You are actively building new companies from within an incubation fund. Could you describe the step-by-step process of taking a “cool idea” from a concept to a functional enterprise, and how do you decide which sectors are ripe for a brand-new startup?
The incubation process starts by identifying a massive friction point in an essential industry, such as compute, defense, or infrastructure, where current technology is lagging. Once we identify a sector ripe for disruption, we leverage our $591 million early-stage fund to assemble a team of world-class talent and provide the operational support needed to build the first functional prototype. We move step-by-step from conceptual research to industrial-grade lab work, ensuring the startup has the “war chest” needed to survive the capital-intensive early phases. The decision to build a brand-new company from scratch usually happens when we see a gap in the market that existing startups aren’t addressing, particularly in how data can be used across enterprises. It is an intensive, hands-on journey that turns a theoretical breakthrough into a functional enterprise capable of handling real-world complexity.

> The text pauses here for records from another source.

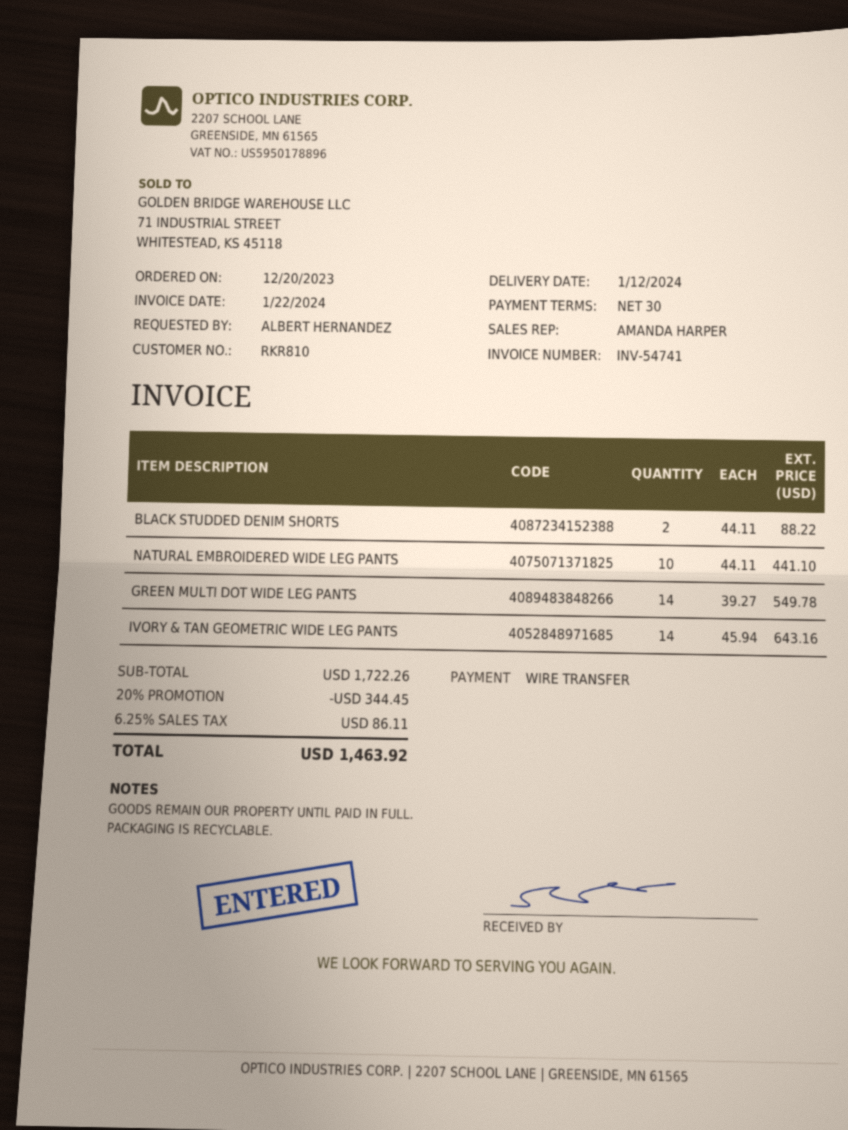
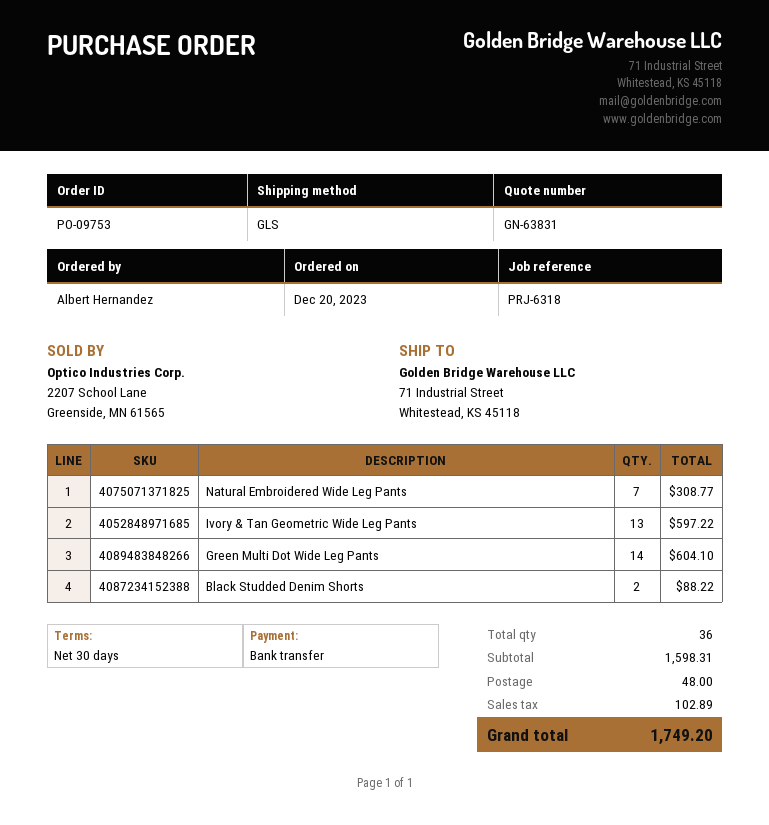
NATURAL EMBROIDERED WIDE LEG PANTS: 10 for 441.10 -> 7 for 308.77
GREEN MULTI DOT WIDE LEG PANTS: 14 for 549.78 -> 14 for 604.10
IVORY & TAN GEOMETRIC WIDE LEG PANTS: 14 for 643.16 -> 13 for 597.22
subtotal: 1722.26 -> 1598.31
discount: 20% = 344.45 -> none
shipping: none -> 48.00
tax: 86.11 -> 102.89
total: 1463.92 -> 1749.20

Scale often depends on how companies use data across different sectors to build a competitive moat. How can a startup in the transportation sector effectively share or utilize data with one in the defense or compute sectors, and what are the risks of this interconnected ecosystem?
The next major insight in venture capital is understanding how to use cross-sector data to train smarter AI models that benefit a much broader group of industries. For instance, the sensory data gathered by autonomous construction vehicles can be repurposed to improve navigation algorithms for defense or enhance the spatial awareness of industrial robotics. This data sharing builds a powerful competitive moat, as the models become more sophisticated than any single-sector competitor could achieve on their own. However, the risk lies in the complexity of the interconnected ecosystem—a failure in one part of the chain, such as a battery supply bottleneck, can ripple through the transportation and energy sectors. We mitigate this by ensuring that our portfolio companies are not just partners in data, but also partners in operational resilience, building a shield against market volatility.
What is your forecast for physical AI?
My forecast is that physical AI will become the primary driver of global GDP growth over the next decade as it moves from experimental labs into the backbone of our infrastructure. We are entering a period where the intelligence we’ve refined on our screens will finally take a physical form, automating the most dangerous and labor-intensive tasks in energy, construction, and logistics. Within the next few years, the distinction between “tech” and “industry” will disappear entirely, as every physical asset will be managed by an advanced, interconnected layer of AI. This isn’t just about robots; it’s about a complete re-engineering of the physical world to be more efficient, sustainable, and responsive to human needs. It is the most significant technological era we have ever entered, and the scale of its impact will far surpass the mobile or social media revolutions.